= Needleless connector =

In medicine, a needleless connector connects to the end of vascular catheters and enable catheter access for infusion and aspiration. Needleless connectors (also known as NC's) were developed to reduce needlestick injuries, which occur when the skin is accidentally punctured by a used needle. Needlestick injuries can be very serious and potentially expose a healthcare professional to bloodborne infectious diseases such as HIV/AIDS, hepatitis B and hepatitis C.

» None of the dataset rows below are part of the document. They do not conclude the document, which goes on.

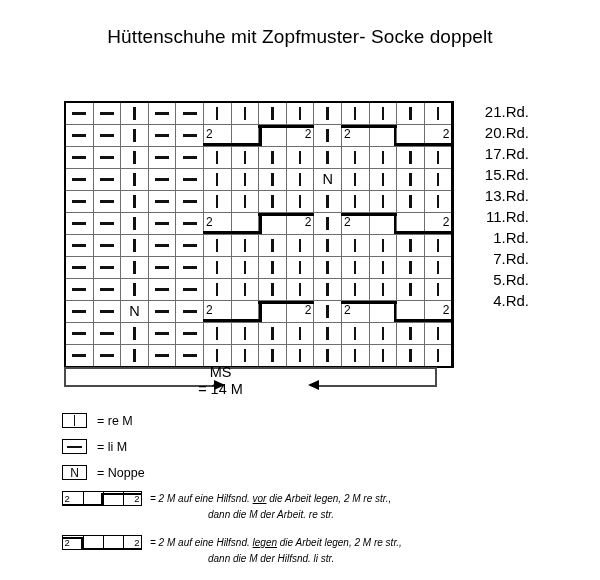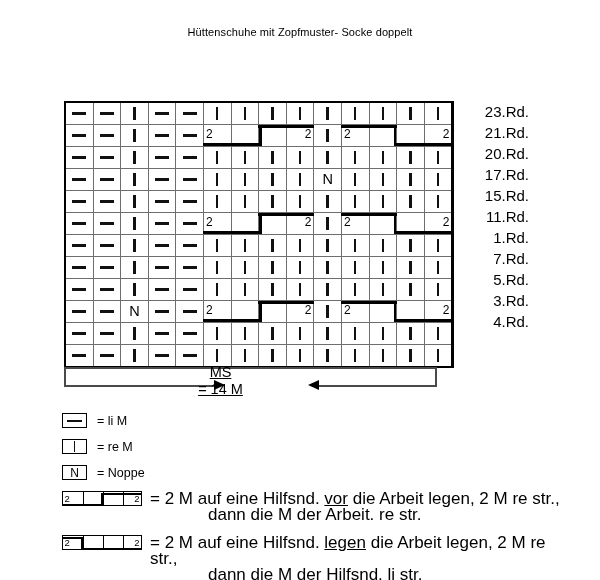"Hüttenschuhe mit Zopfmuster- Socke" #chart-title { font-size: 11px -> 19px }
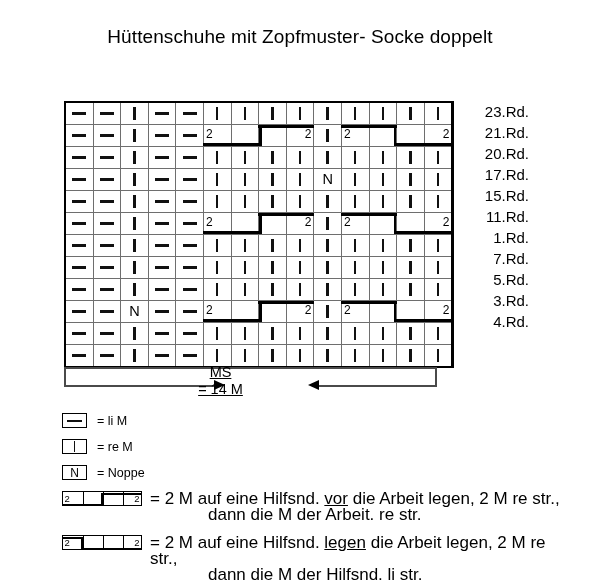"23.Rd." div.row-label { html: <div>23.Rd.</div> -> none }
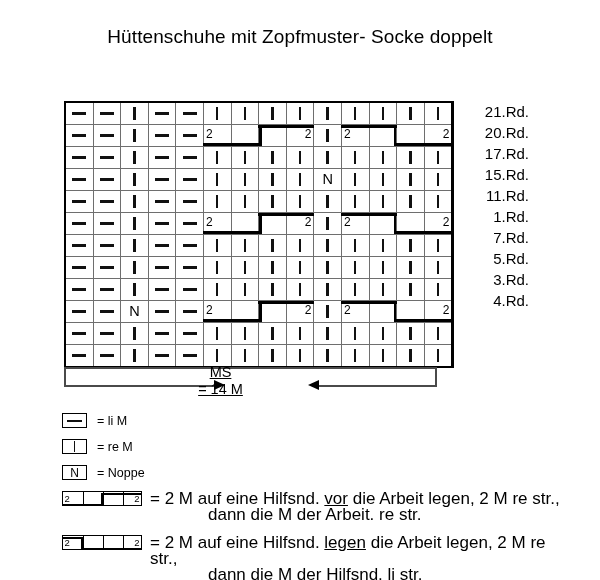"13.Rd." div.row-label { html: none -> <div>13.Rd.</div> }
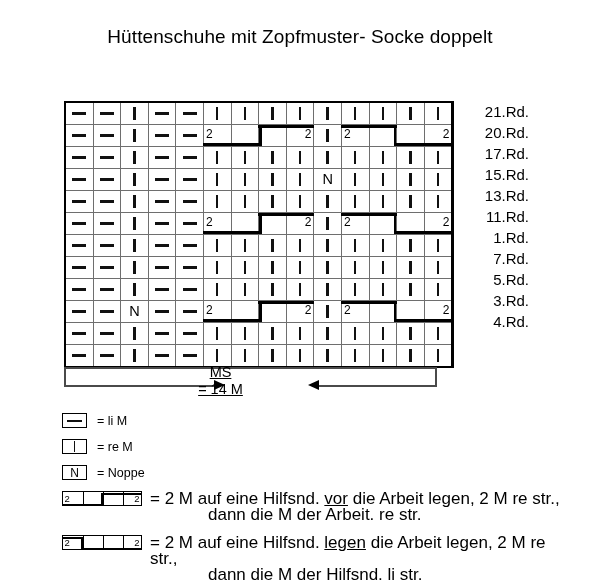"3.Rd." div.row-label { html: <div>3.Rd.</div> -> none }
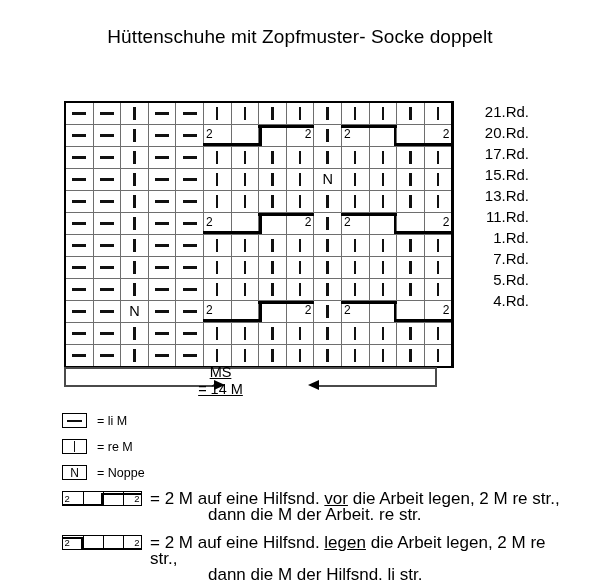"MS" #ms-text { text-decoration: underline -> none }
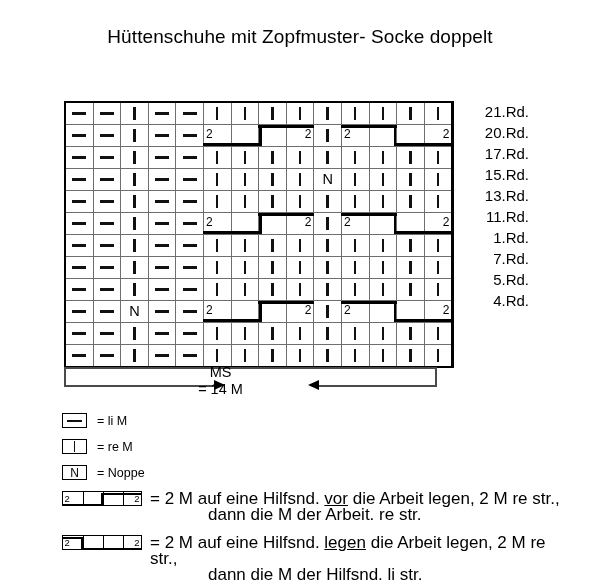"= li M" div.leg-row { order: before "= re M" -> after "= re M" }
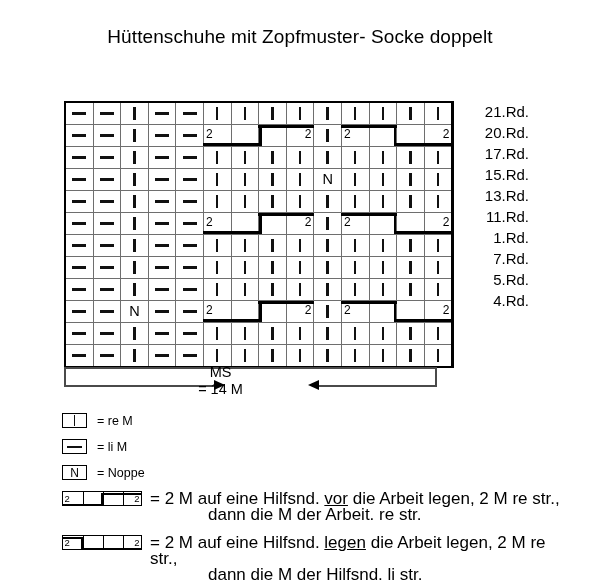"= 2 M auf eine" .leg-cable-txt { font-size: 17px -> 10px; font-style: none -> italic }
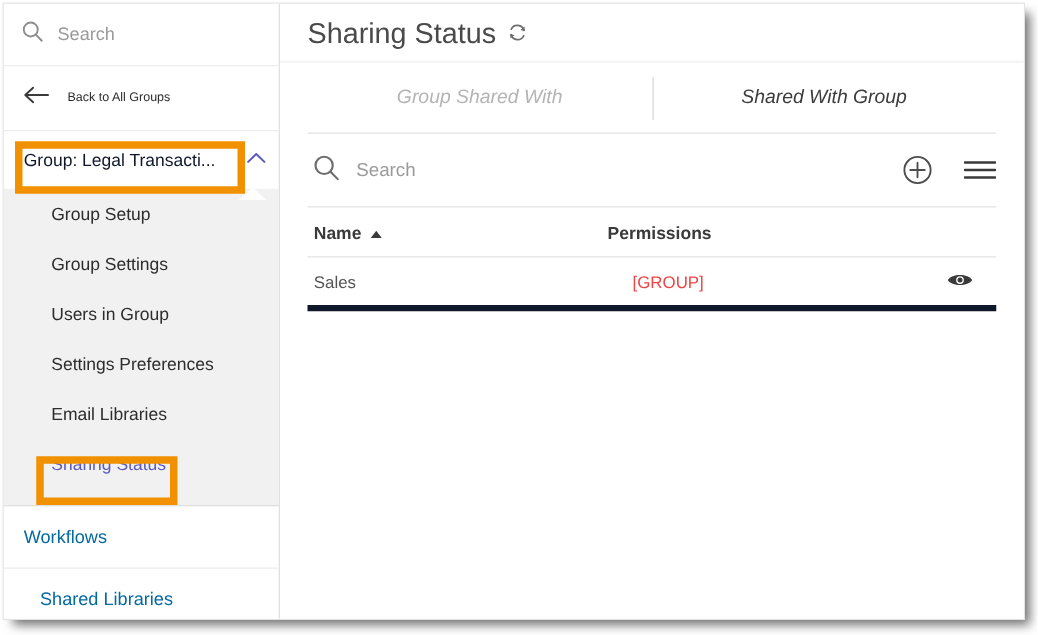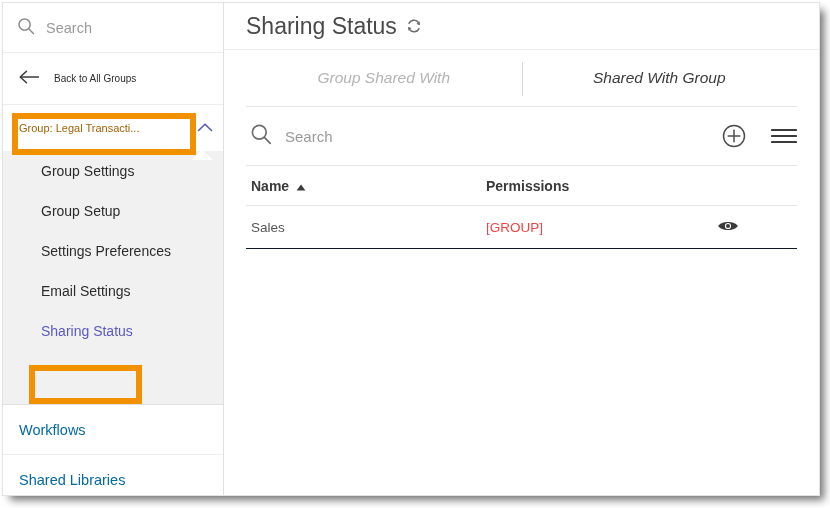"Group: Legal Transacti..." .sb-group-label { color: #a16207 -> #0f172a; font-size: 11px -> 14px }
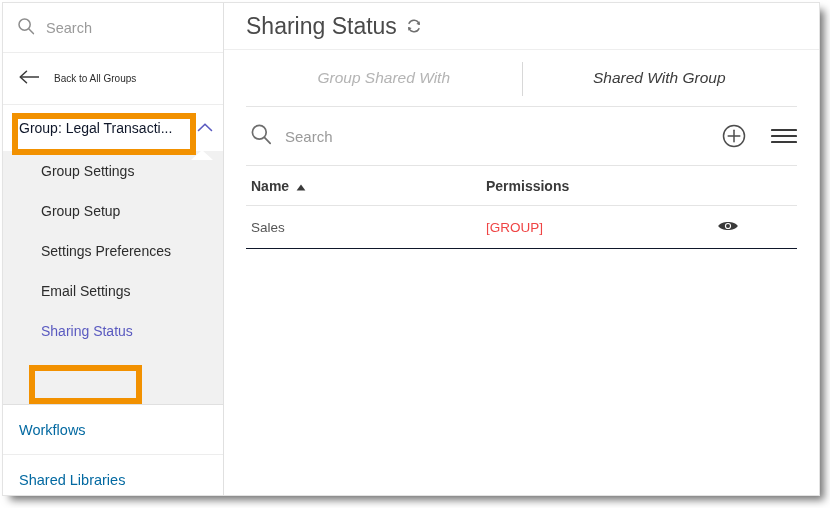"Group Settings" div.sub-item { order: before "Group Setup" -> after "Group Setup" }
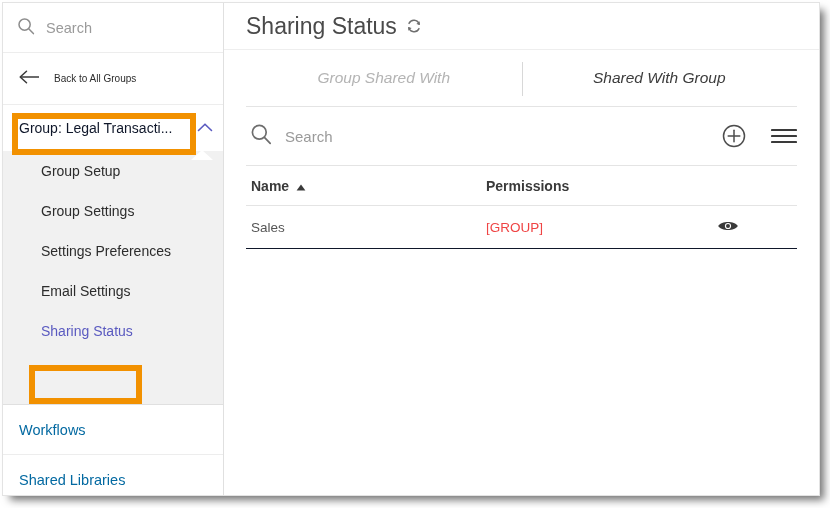"Sales" #tbody-row { border-bottom: 1px solid #0f172a -> 5px solid #0f172a; gap: none -> 20px }
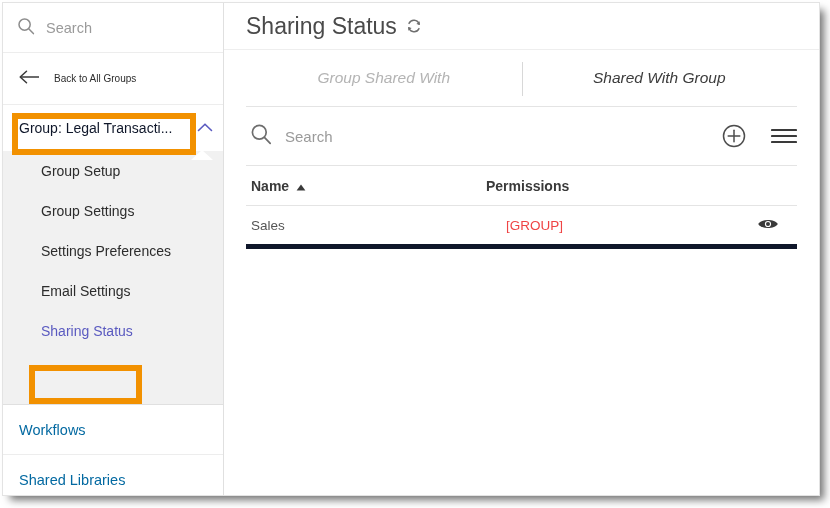"Users in Group" div.sub-item { html: none -> <div> <span>Users in Group</span> </div> }
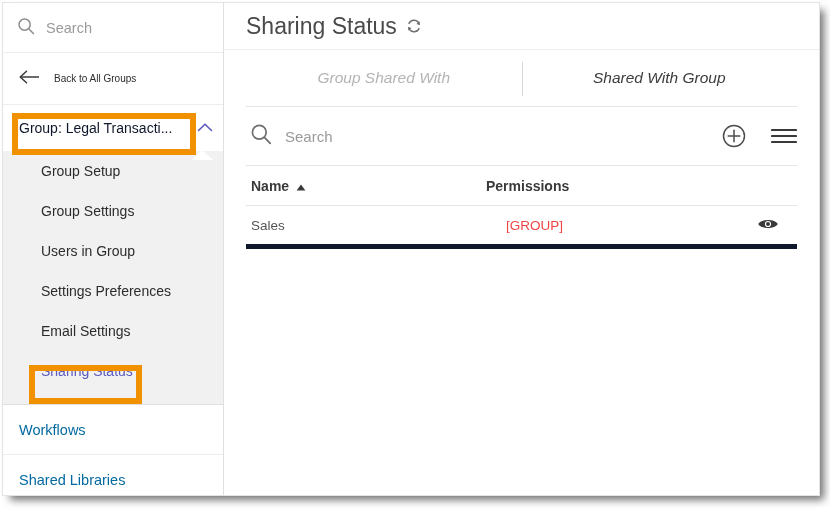"Email Settings" span { text: Settings -> Libraries }
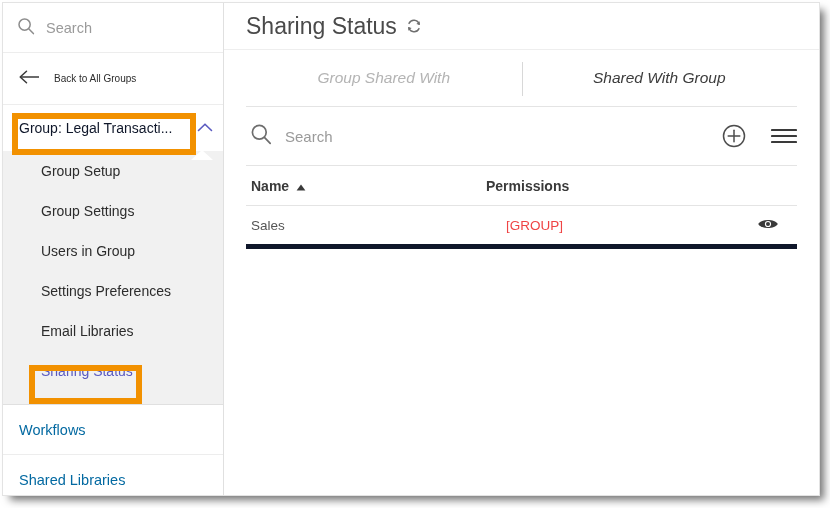"Shared Libraries" div.sb-row { left: 0 -> 13px }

The needless connector should provide safe access to the catheter without the use of needles and enable the following:
- Minimize catheter occlusion risk.
- Allow for easy and effective decontamination between each use to prohibit microbial entry e.g. via a flat surface which is flush with the housing.

Before utilizing a needleless connector, it is important to properly disinfect the device to help prevent central line-associated bloodstream infection.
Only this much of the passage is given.